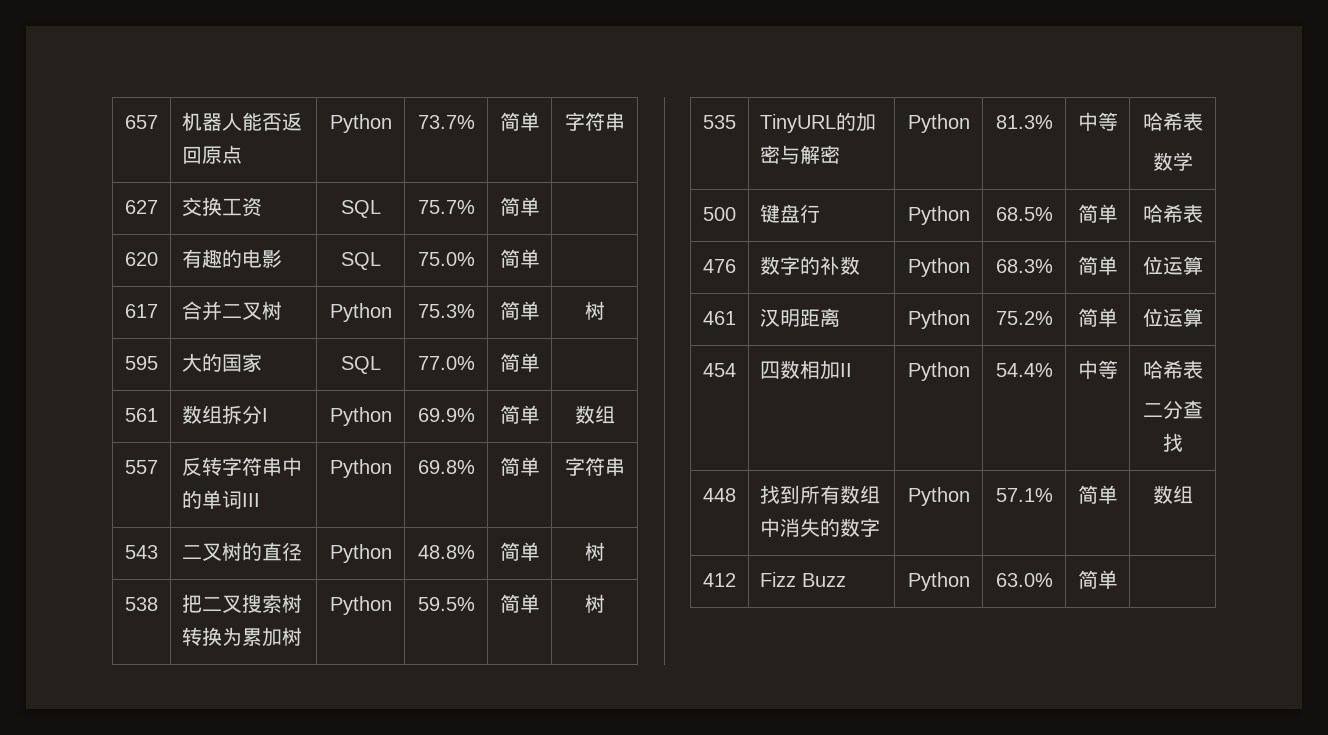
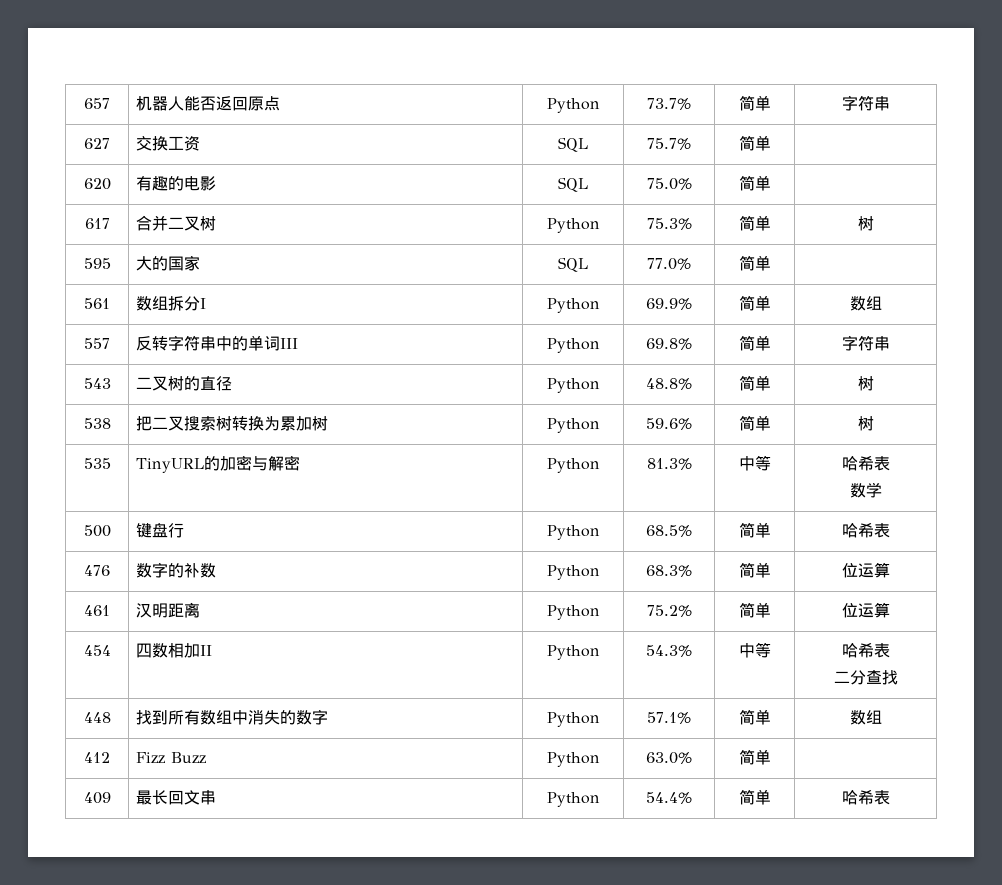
- 538 | 把二叉搜索树转换为累加树 | Python | 59.5% | 简单 | 树
+ 538 | 把二叉搜索树转换为累加树 | Python | 59.6% | 简单 | 树
- 454 | 四数相加II | Python | 54.4% | 中等 | 哈希表
+ 454 | 四数相加II | Python | 54.3% | 中等 | 哈希表
+ 409 | 最长回文串 | Python | 54.4% | 简单 | 哈希表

+---+

_What to do_
The lines to show are those in the data above that include "把二叉搜索树转换为累加树".

_Written answer_
- 538 | 把二叉搜索树转换为累加树 | Python | 59.5% | 简单 | 树
+ 538 | 把二叉搜索树转换为累加树 | Python | 59.6% | 简单 | 树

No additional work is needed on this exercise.